>>>

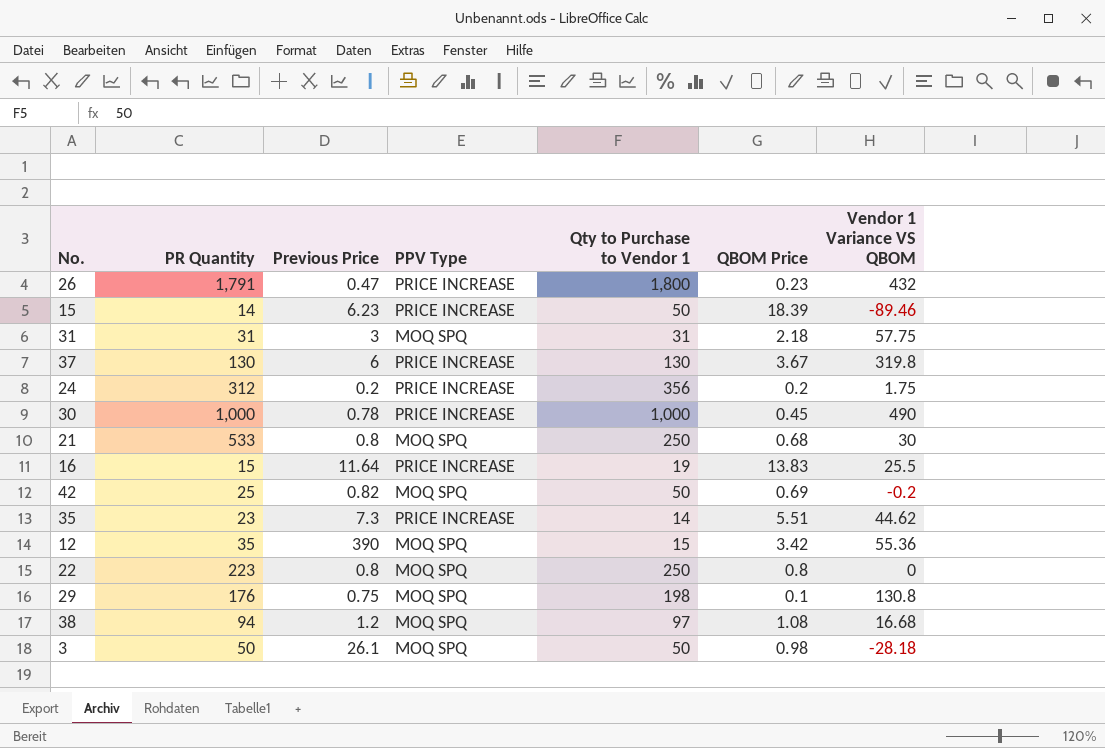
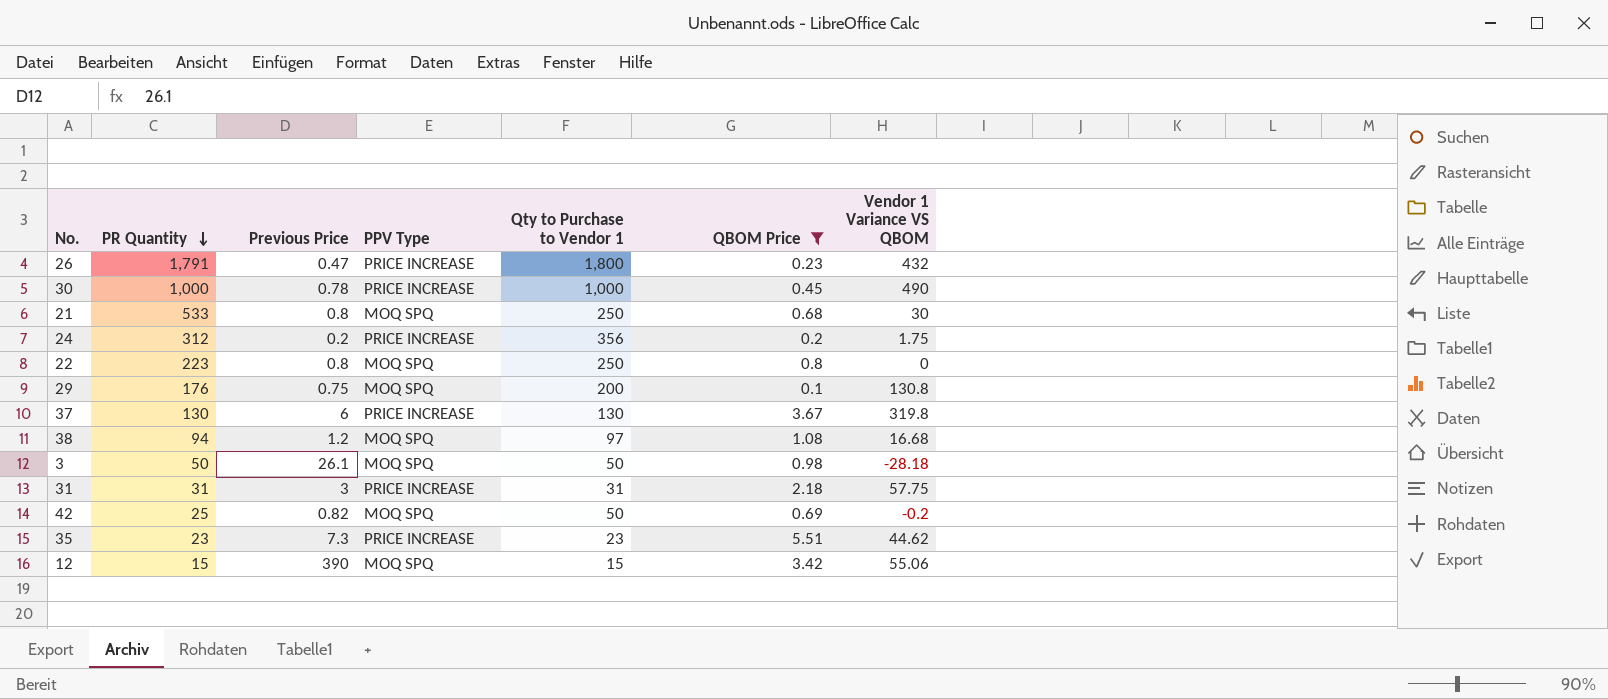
filter: none -> QBOM Price <= 5.51
row order: none -> PR Quantity descending
29 | Qty to Purchase to Vendor 1: 198 -> 200
31 | PPV Type: MOQ SPQ -> PRICE INCREASE
35 | Qty to Purchase to Vendor 1: 14 -> 23
12 | PR Quantity: 35 -> 15
12 | Vendor 1 Variance VS QBOM: 55.36 -> 55.06

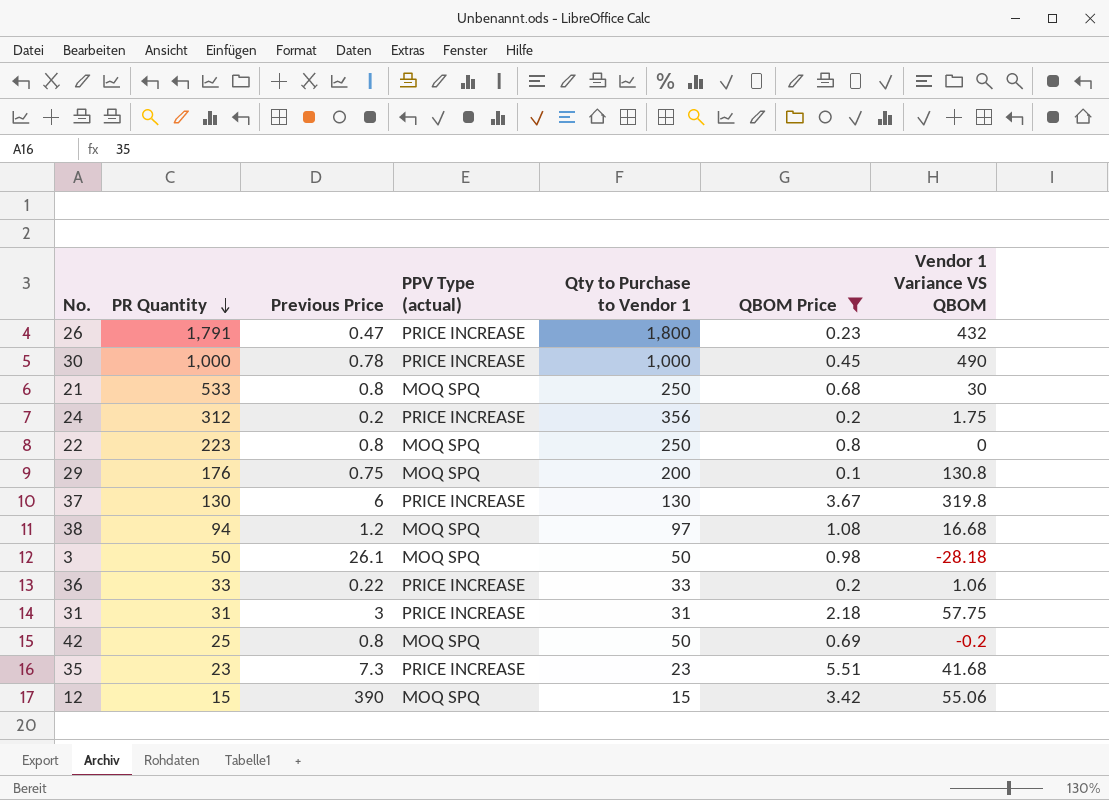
column name: PPV Type -> PPV Type (actual)
row 36: none -> 33 | 0.22 | PRICE INCREASE | 33 | 0.2 | 1.06
42 | Previous Price: 0.82 -> 0.8
35 | Vendor 1 Variance VS QBOM: 44.62 -> 41.68

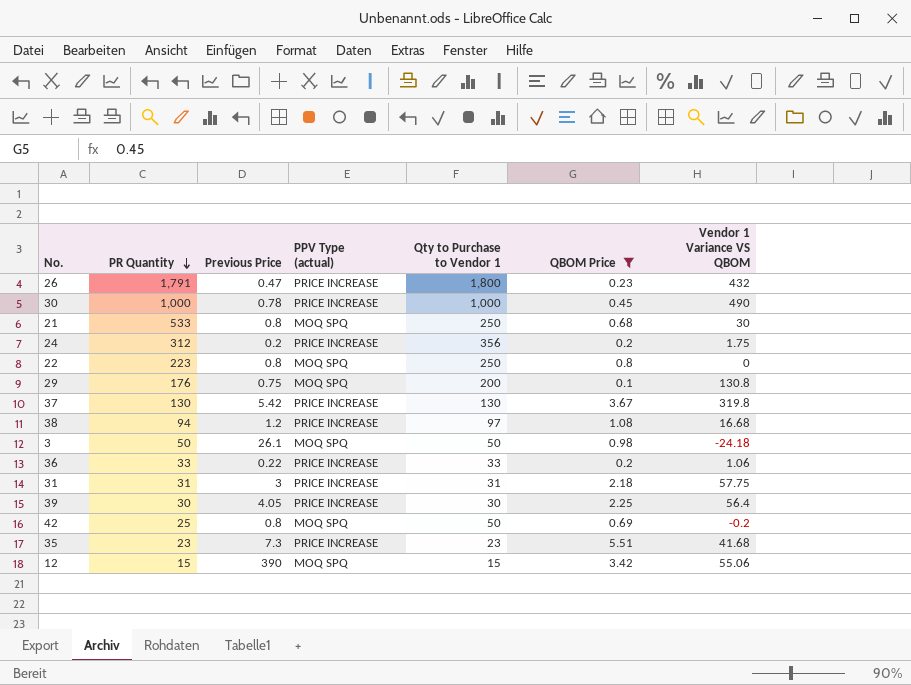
37 | Previous Price: 6 -> 5.42
38 | PPV Type (actual): MOQ SPQ -> PRICE INCREASE
3 | Vendor 1 Variance VS QBOM: -28.18 -> -24.18
row 39: none -> 30 | 4.05 | PRICE INCREASE | 30 | 2.25 | 56.4

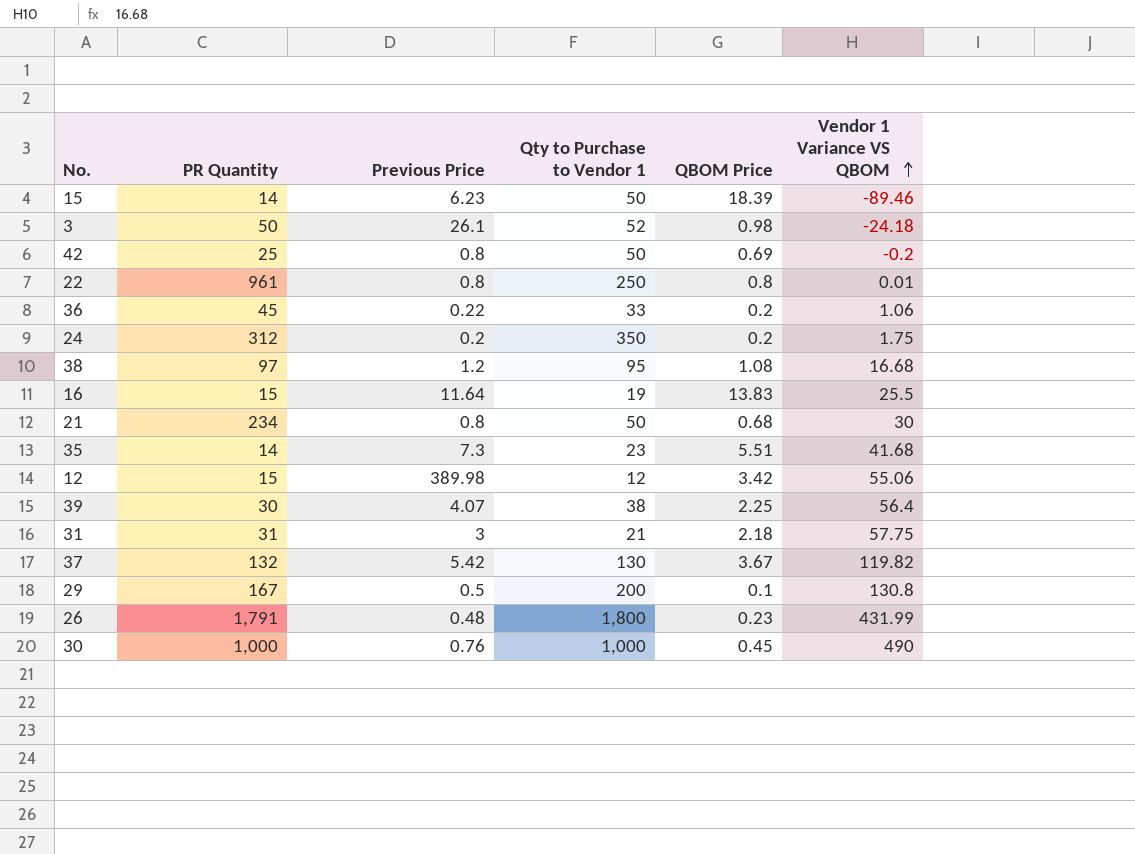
filter: QBOM Price <= 5.51 -> none
row order: PR Quantity descending -> Vendor 1 Variance VS QBOM ascending
column PPV Type (actual) | position: 4 -> none
3 | Qty to Purchase to Vendor 1: 50 -> 52
22 | PR Quantity: 223 -> 961
22 | Vendor 1 Variance VS QBOM: 0 -> 0.01
36 | PR Quantity: 33 -> 45
24 | Qty to Purchase to Vendor 1: 356 -> 350
38 | PR Quantity: 94 -> 97
38 | Qty to Purchase to Vendor 1: 97 -> 95
21 | PR Quantity: 533 -> 234
21 | Qty to Purchase to Vendor 1: 250 -> 50
35 | PR Quantity: 23 -> 14
12 | Previous Price: 390 -> 389.98
12 | Qty to Purchase to Vendor 1: 15 -> 12
39 | Previous Price: 4.05 -> 4.07
39 | Qty to Purchase to Vendor 1: 30 -> 38
31 | Qty to Purchase to Vendor 1: 31 -> 21
37 | PR Quantity: 130 -> 132
37 | Vendor 1 Variance VS QBOM: 319.8 -> 119.82
29 | PR Quantity: 176 -> 167
29 | Previous Price: 0.75 -> 0.5
26 | Previous Price: 0.47 -> 0.48
26 | Vendor 1 Variance VS QBOM: 432 -> 431.99
30 | Previous Price: 0.78 -> 0.76

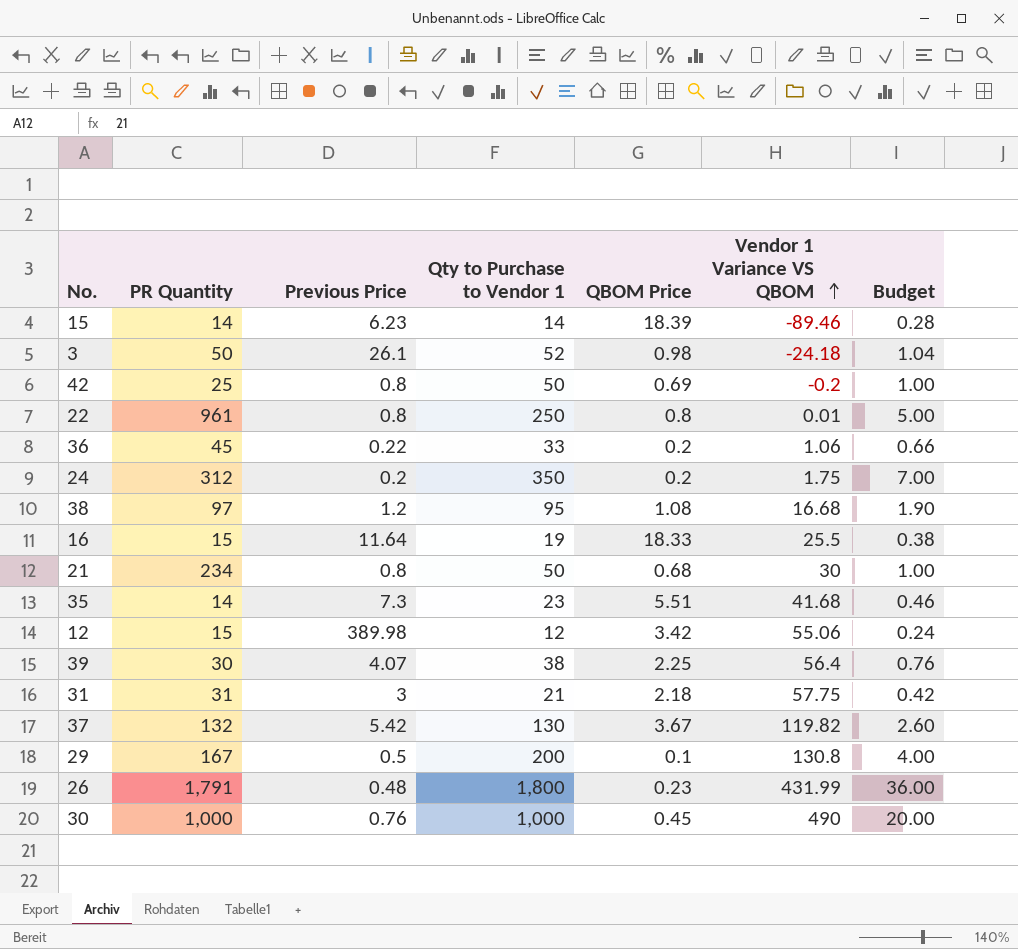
column Budget | formula: none -> [Qty to Purchase to Vendor 1] * 0.02
15 | Qty to Purchase to Vendor 1: 50 -> 14
16 | QBOM Price: 13.83 -> 18.33

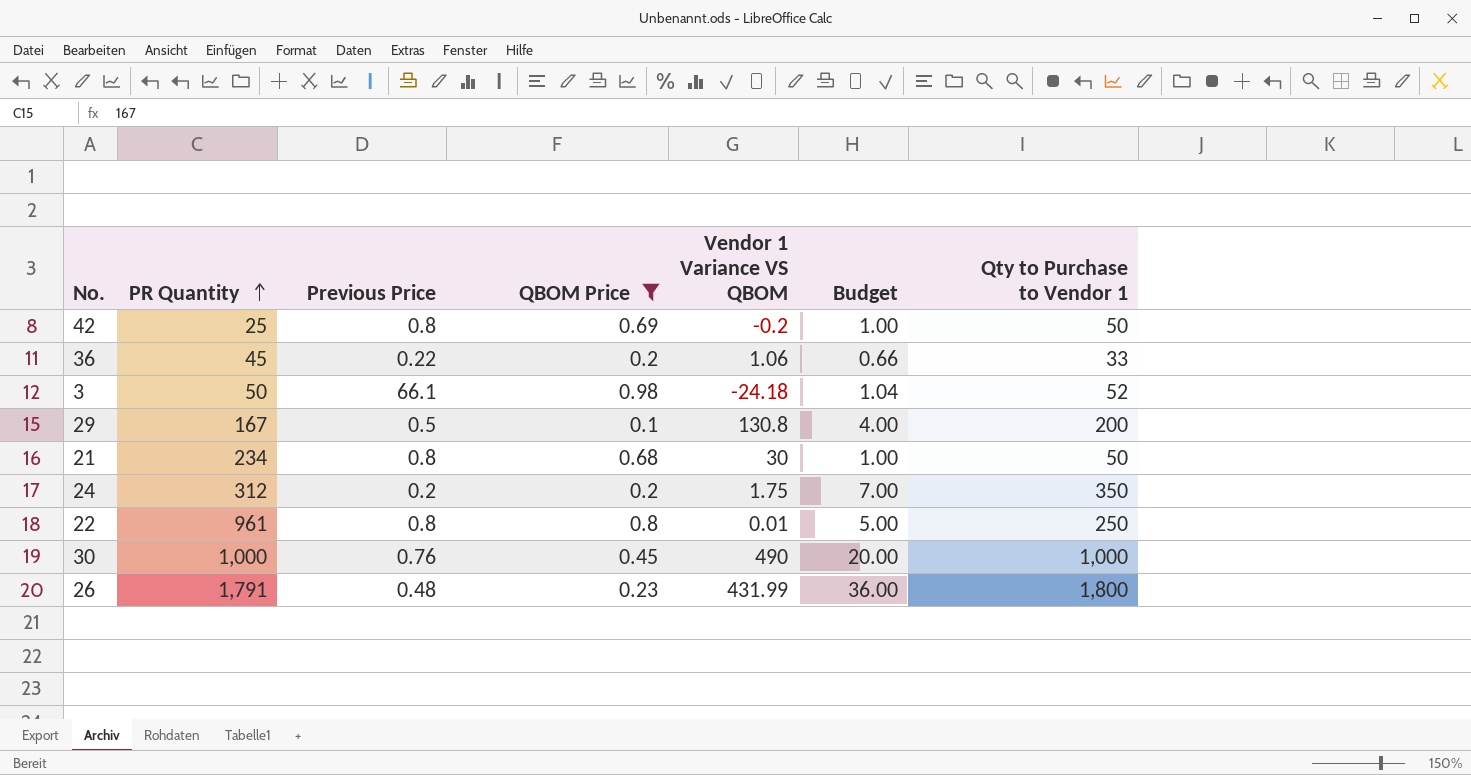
filter: none -> QBOM Price <= 0.98
row order: Vendor 1 Variance VS QBOM ascending -> PR Quantity ascending
column Qty to Purchase to Vendor 1 | position: 4 -> 7
3 | Previous Price: 26.1 -> 66.1

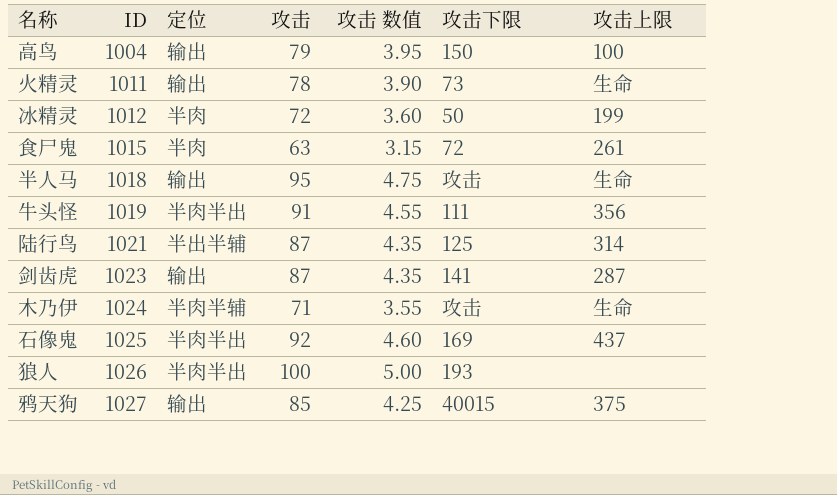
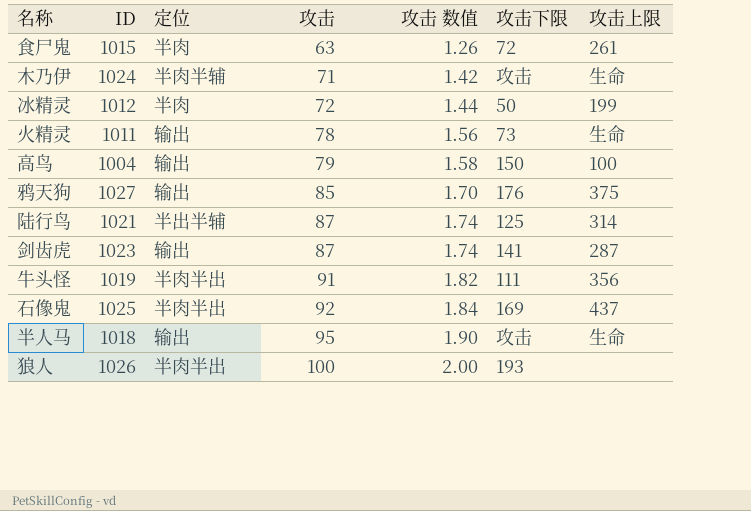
row order: ID ascending -> 攻击 ascending
column 攻击 数值 | formula: [攻击] * 0.05 -> [攻击] * 0.02
鸦天狗 | 攻击下限: 40015 -> 176

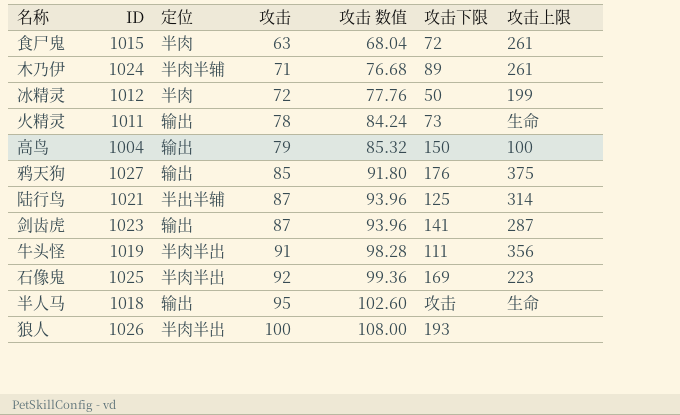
column 攻击 数值 | formula: [攻击] * 0.02 -> [攻击] * 1.08
木乃伊 | 攻击下限: 攻击 -> 89
木乃伊 | 攻击上限: 生命 -> 261
石像鬼 | 攻击上限: 437 -> 223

<<<

▶ [Task item] Output the lines above in full and exactly as given, omitting any pictures.

▶ [Response to this exercise]
filter: none -> QBOM Price <= 5.51
row order: none -> PR Quantity descending
29 | Qty to Purchase to Vendor 1: 198 -> 200
31 | PPV Type: MOQ SPQ -> PRICE INCREASE
35 | Qty to Purchase to Vendor 1: 14 -> 23
12 | PR Quantity: 35 -> 15
12 | Vendor 1 Variance VS QBOM: 55.36 -> 55.06

column name: PPV Type -> PPV Type (actual)
row 36: none -> 33 | 0.22 | PRICE INCREASE | 33 | 0.2 | 1.06
42 | Previous Price: 0.82 -> 0.8
35 | Vendor 1 Variance VS QBOM: 44.62 -> 41.68

37 | Previous Price: 6 -> 5.42
38 | PPV Type (actual): MOQ SPQ -> PRICE INCREASE
3 | Vendor 1 Variance VS QBOM: -28.18 -> -24.18
row 39: none -> 30 | 4.05 | PRICE INCREASE | 30 | 2.25 | 56.4

filter: QBOM Price <= 5.51 -> none
row order: PR Quantity descending -> Vendor 1 Variance VS QBOM ascending
column PPV Type (actual) | position: 4 -> none
3 | Qty to Purchase to Vendor 1: 50 -> 52
22 | PR Quantity: 223 -> 961
22 | Vendor 1 Variance VS QBOM: 0 -> 0.01
36 | PR Quantity: 33 -> 45
24 | Qty to Purchase to Vendor 1: 356 -> 350
38 | PR Quantity: 94 -> 97
38 | Qty to Purchase to Vendor 1: 97 -> 95
21 | PR Quantity: 533 -> 234
21 | Qty to Purchase to Vendor 1: 250 -> 50
35 | PR Quantity: 23 -> 14
12 | Previous Price: 390 -> 389.98
12 | Qty to Purchase to Vendor 1: 15 -> 12
39 | Previous Price: 4.05 -> 4.07
39 | Qty to Purchase to Vendor 1: 30 -> 38
31 | Qty to Purchase to Vendor 1: 31 -> 21
37 | PR Quantity: 130 -> 132
37 | Vendor 1 Variance VS QBOM: 319.8 -> 119.82
29 | PR Quantity: 176 -> 167
29 | Previous Price: 0.75 -> 0.5
26 | Previous Price: 0.47 -> 0.48
26 | Vendor 1 Variance VS QBOM: 432 -> 431.99
30 | Previous Price: 0.78 -> 0.76

column Budget | formula: none -> [Qty to Purchase to Vendor 1] * 0.02
15 | Qty to Purchase to Vendor 1: 50 -> 14
16 | QBOM Price: 13.83 -> 18.33

filter: none -> QBOM Price <= 0.98
row order: Vendor 1 Variance VS QBOM ascending -> PR Quantity ascending
column Qty to Purchase to Vendor 1 | position: 4 -> 7
3 | Previous Price: 26.1 -> 66.1

row order: ID ascending -> 攻击 ascending
column 攻击 数值 | formula: [攻击] * 0.05 -> [攻击] * 0.02
鸦天狗 | 攻击下限: 40015 -> 176

column 攻击 数值 | formula: [攻击] * 0.02 -> [攻击] * 1.08
木乃伊 | 攻击下限: 攻击 -> 89
木乃伊 | 攻击上限: 生命 -> 261
石像鬼 | 攻击上限: 437 -> 223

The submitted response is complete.